▶ **Exercise material**

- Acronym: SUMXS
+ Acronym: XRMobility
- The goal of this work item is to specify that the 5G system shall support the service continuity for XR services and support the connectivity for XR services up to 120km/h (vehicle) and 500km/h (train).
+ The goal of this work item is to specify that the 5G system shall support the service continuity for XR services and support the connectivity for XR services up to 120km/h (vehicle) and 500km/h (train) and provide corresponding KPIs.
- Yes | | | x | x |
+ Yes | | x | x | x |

---

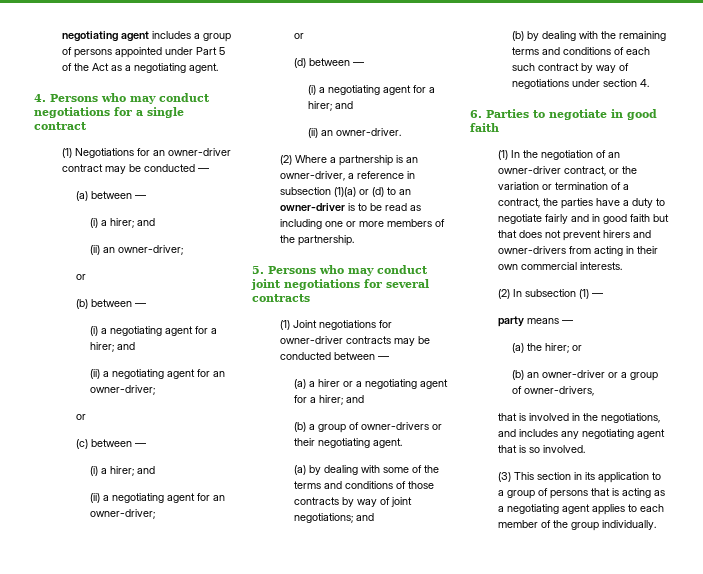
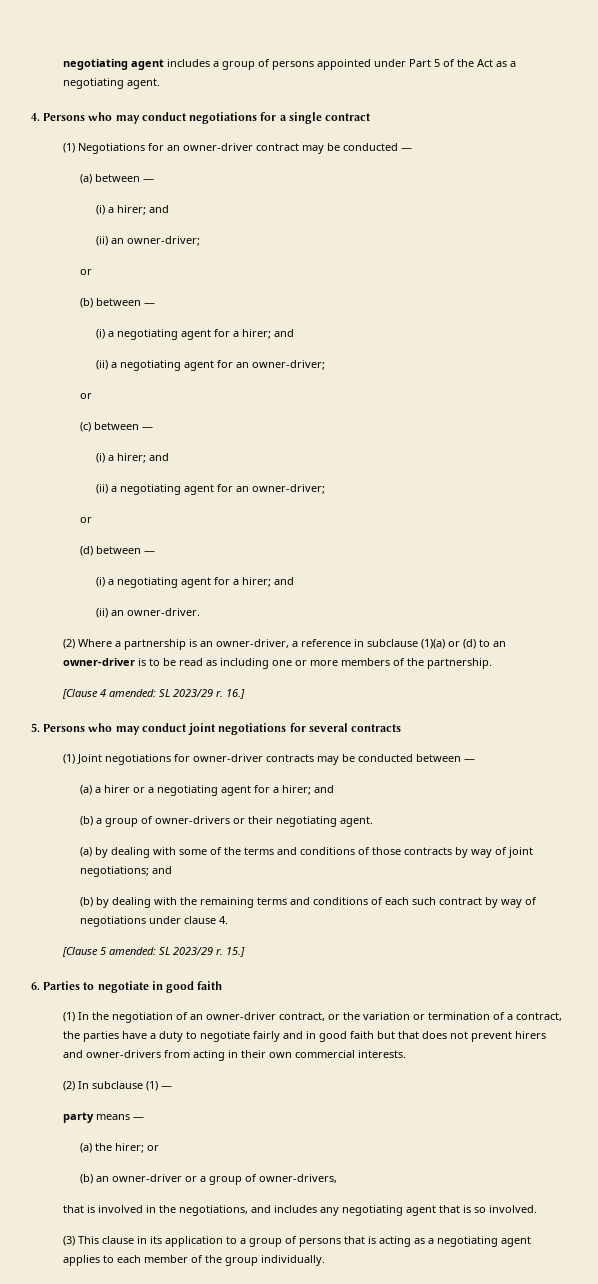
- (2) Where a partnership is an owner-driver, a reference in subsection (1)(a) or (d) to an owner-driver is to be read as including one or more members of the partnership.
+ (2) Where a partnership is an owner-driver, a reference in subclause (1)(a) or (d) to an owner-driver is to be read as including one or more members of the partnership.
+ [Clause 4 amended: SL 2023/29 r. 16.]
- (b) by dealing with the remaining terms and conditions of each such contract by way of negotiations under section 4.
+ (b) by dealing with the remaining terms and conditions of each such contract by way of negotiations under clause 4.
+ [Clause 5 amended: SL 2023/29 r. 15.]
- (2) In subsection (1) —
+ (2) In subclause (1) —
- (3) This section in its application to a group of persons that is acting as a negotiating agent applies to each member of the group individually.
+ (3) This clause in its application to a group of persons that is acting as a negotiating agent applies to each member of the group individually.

--

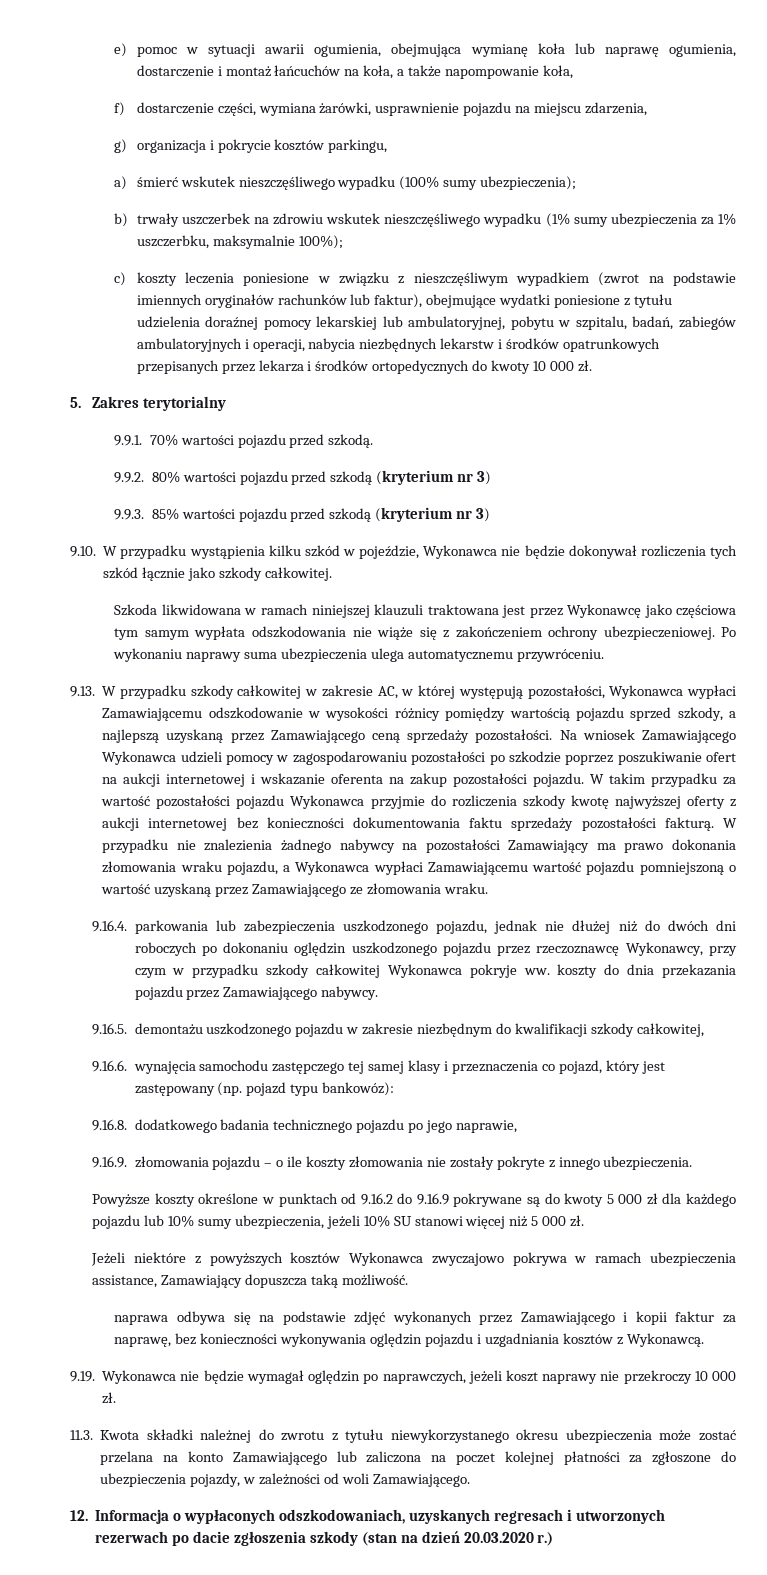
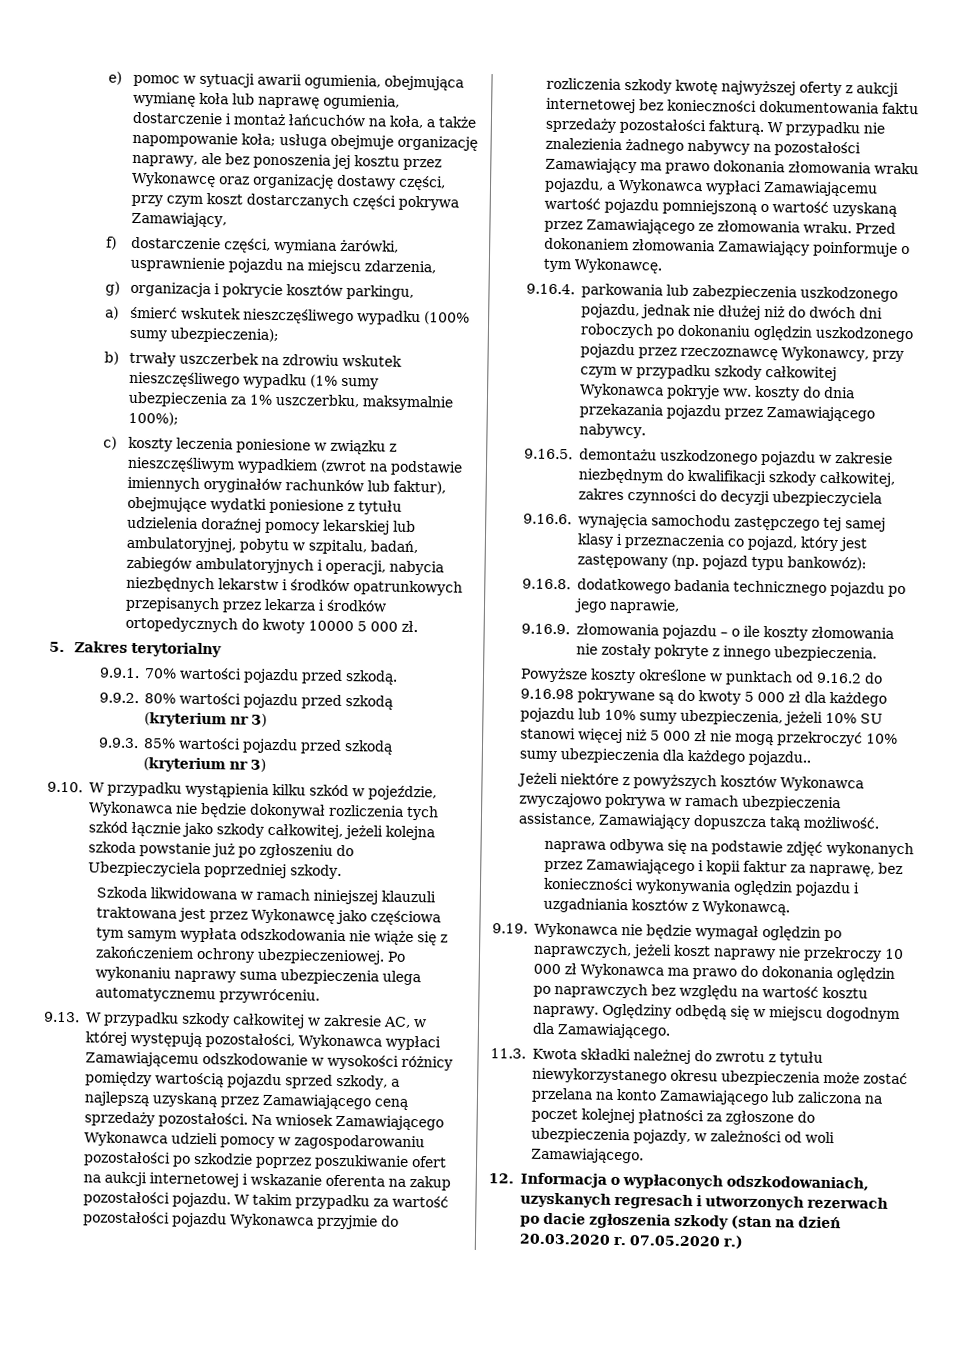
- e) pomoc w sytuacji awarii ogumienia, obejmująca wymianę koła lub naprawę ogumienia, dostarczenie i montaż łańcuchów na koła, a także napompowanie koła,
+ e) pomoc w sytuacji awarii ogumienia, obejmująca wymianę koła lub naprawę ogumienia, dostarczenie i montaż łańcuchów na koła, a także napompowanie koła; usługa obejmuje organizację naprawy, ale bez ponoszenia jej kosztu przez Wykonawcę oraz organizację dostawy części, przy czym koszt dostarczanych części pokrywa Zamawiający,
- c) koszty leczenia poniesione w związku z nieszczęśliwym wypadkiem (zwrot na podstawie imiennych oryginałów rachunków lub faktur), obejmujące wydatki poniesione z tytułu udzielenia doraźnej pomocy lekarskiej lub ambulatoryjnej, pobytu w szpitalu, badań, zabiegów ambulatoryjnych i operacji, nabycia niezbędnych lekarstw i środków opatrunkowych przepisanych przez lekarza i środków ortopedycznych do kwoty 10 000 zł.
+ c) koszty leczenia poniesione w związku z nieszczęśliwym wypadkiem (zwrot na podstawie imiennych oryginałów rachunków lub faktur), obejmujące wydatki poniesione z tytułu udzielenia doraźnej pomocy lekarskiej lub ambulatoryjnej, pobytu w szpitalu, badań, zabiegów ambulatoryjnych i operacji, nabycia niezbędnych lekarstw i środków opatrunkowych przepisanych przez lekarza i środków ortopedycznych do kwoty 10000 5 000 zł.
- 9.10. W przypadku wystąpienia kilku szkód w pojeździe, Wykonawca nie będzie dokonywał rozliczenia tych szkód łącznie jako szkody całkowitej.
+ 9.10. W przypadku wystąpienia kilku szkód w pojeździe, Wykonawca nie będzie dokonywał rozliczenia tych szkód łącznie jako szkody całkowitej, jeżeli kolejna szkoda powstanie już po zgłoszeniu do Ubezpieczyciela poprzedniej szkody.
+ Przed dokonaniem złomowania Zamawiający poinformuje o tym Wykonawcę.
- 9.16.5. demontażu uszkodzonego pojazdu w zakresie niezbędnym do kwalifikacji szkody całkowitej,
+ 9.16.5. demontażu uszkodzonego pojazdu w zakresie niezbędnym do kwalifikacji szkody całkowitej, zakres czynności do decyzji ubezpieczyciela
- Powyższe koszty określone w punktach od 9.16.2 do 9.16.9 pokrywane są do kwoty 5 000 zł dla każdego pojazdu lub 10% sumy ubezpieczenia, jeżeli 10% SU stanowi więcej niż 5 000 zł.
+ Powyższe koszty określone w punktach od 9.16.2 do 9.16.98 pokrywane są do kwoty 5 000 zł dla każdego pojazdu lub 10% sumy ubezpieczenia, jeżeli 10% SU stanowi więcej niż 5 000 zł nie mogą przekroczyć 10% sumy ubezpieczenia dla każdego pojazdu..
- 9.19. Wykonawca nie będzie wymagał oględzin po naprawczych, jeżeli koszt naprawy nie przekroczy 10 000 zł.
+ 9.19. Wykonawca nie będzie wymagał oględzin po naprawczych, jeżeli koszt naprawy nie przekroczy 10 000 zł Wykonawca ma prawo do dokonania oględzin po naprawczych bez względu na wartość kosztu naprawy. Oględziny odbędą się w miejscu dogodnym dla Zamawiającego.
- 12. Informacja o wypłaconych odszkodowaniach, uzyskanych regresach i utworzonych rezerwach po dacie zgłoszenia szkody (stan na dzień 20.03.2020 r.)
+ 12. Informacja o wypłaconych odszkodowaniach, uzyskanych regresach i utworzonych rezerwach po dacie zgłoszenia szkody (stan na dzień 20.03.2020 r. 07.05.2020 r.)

▶ **Task item**
Extract every line above that contains the word "pojazdu".

▶ **The answer**
- 9.16.5. demontażu uszkodzonego pojazdu w zakresie niezbędnym do kwalifikacji szkody całkowitej,
+ 9.16.5. demontażu uszkodzonego pojazdu w zakresie niezbędnym do kwalifikacji szkody całkowitej, zakres czynności do decyzji ubezpieczyciela
- Powyższe koszty określone w punktach od 9.16.2 do 9.16.9 pokrywane są do kwoty 5 000 zł dla każdego pojazdu lub 10% sumy ubezpieczenia, jeżeli 10% SU stanowi więcej niż 5 000 zł.
+ Powyższe koszty określone w punktach od 9.16.2 do 9.16.98 pokrywane są do kwoty 5 000 zł dla każdego pojazdu lub 10% sumy ubezpieczenia, jeżeli 10% SU stanowi więcej niż 5 000 zł nie mogą przekroczyć 10% sumy ubezpieczenia dla każdego pojazdu..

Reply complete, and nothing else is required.